_Input records_
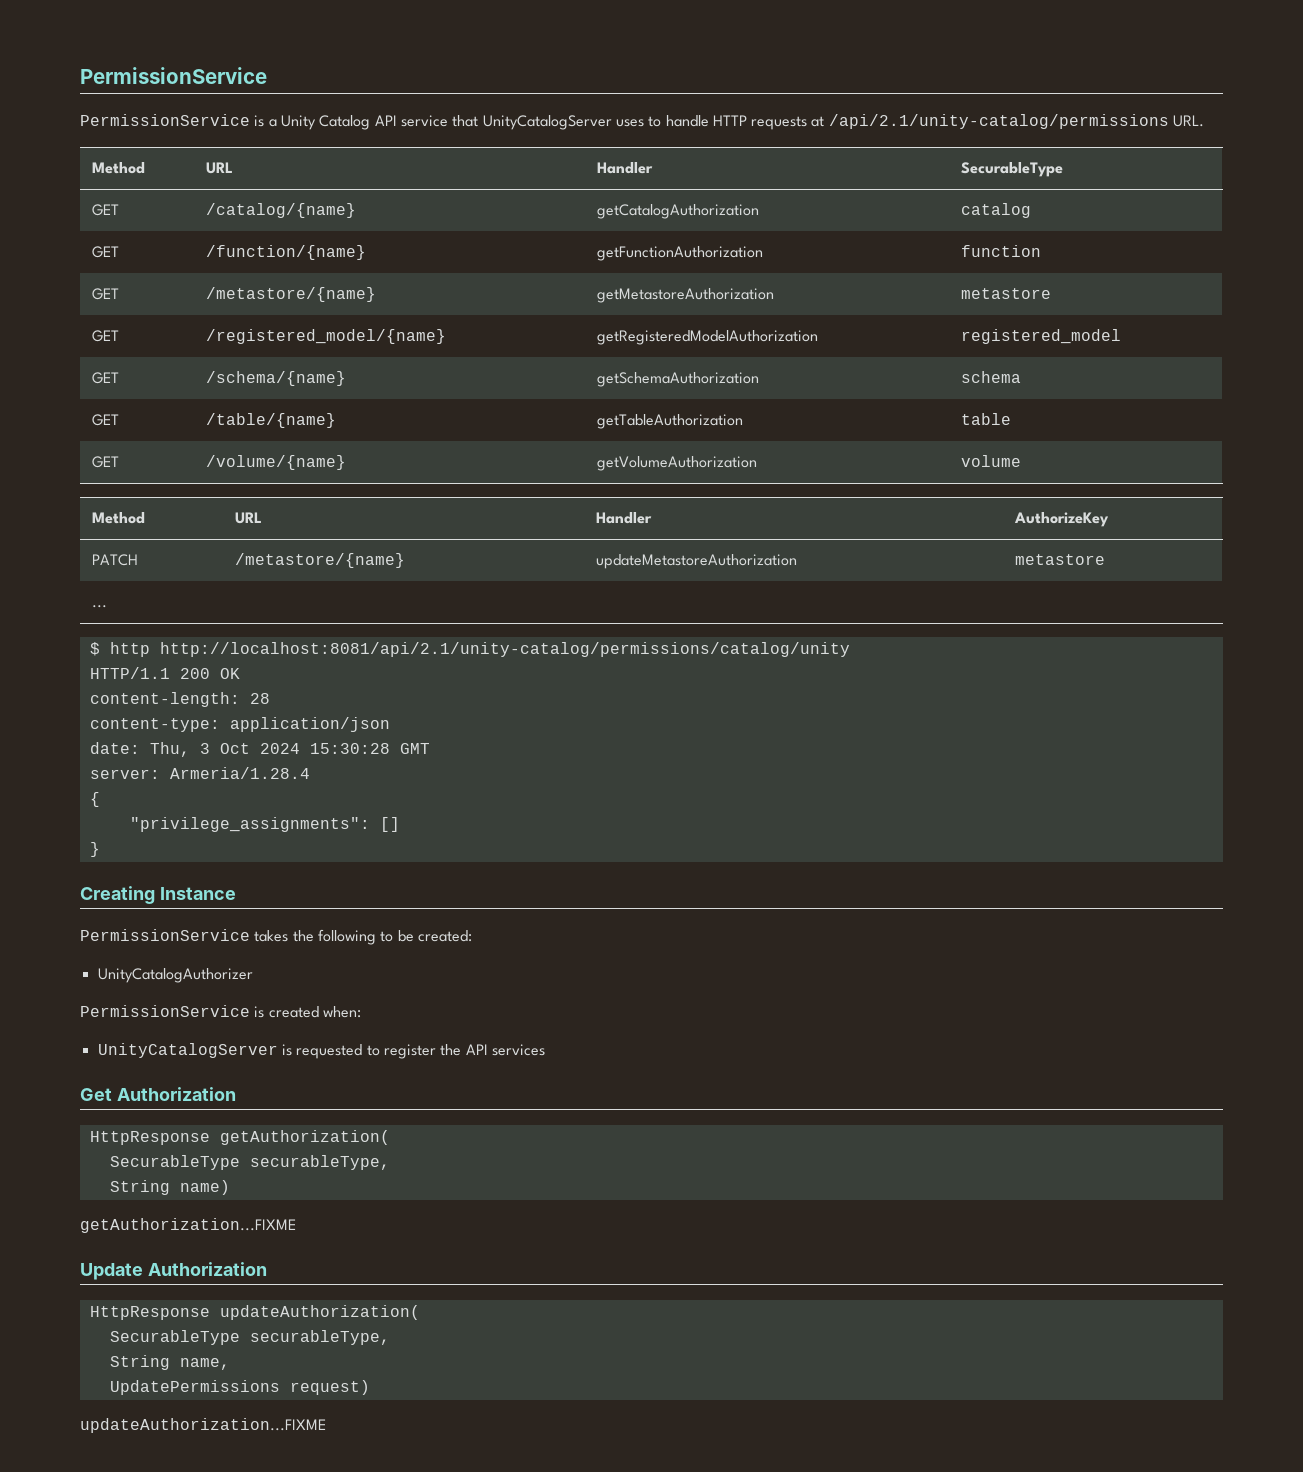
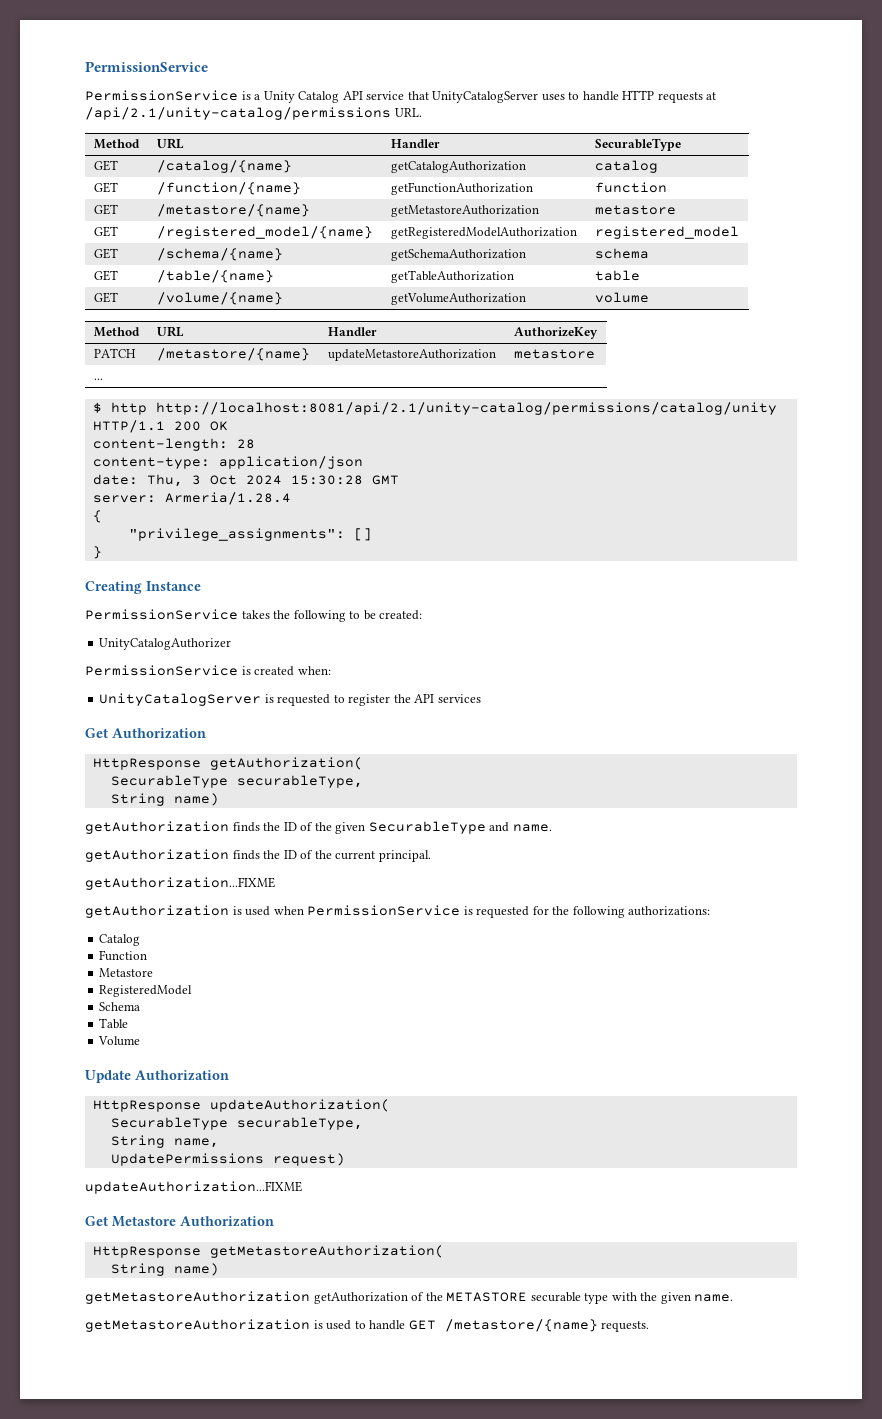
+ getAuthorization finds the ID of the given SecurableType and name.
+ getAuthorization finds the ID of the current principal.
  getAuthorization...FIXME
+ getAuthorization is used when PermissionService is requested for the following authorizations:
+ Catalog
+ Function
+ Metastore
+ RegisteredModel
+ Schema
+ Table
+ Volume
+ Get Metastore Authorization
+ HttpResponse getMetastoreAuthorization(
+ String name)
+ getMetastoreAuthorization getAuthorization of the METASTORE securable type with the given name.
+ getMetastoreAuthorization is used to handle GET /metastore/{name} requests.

_What is being asked_
Write out every line above exactly as it is, leaving out the pictures.

_Expected answer_
+ getAuthorization finds the ID of the given SecurableType and name.
+ getAuthorization finds the ID of the current principal.
  getAuthorization...FIXME
+ getAuthorization is used when PermissionService is requested for the following authorizations:
+ Catalog
+ Function
+ Metastore
+ RegisteredModel
+ Schema
+ Table
+ Volume
+ Get Metastore Authorization
+ HttpResponse getMetastoreAuthorization(
+ String name)
+ getMetastoreAuthorization getAuthorization of the METASTORE securable type with the given name.
+ getMetastoreAuthorization is used to handle GET /metastore/{name} requests.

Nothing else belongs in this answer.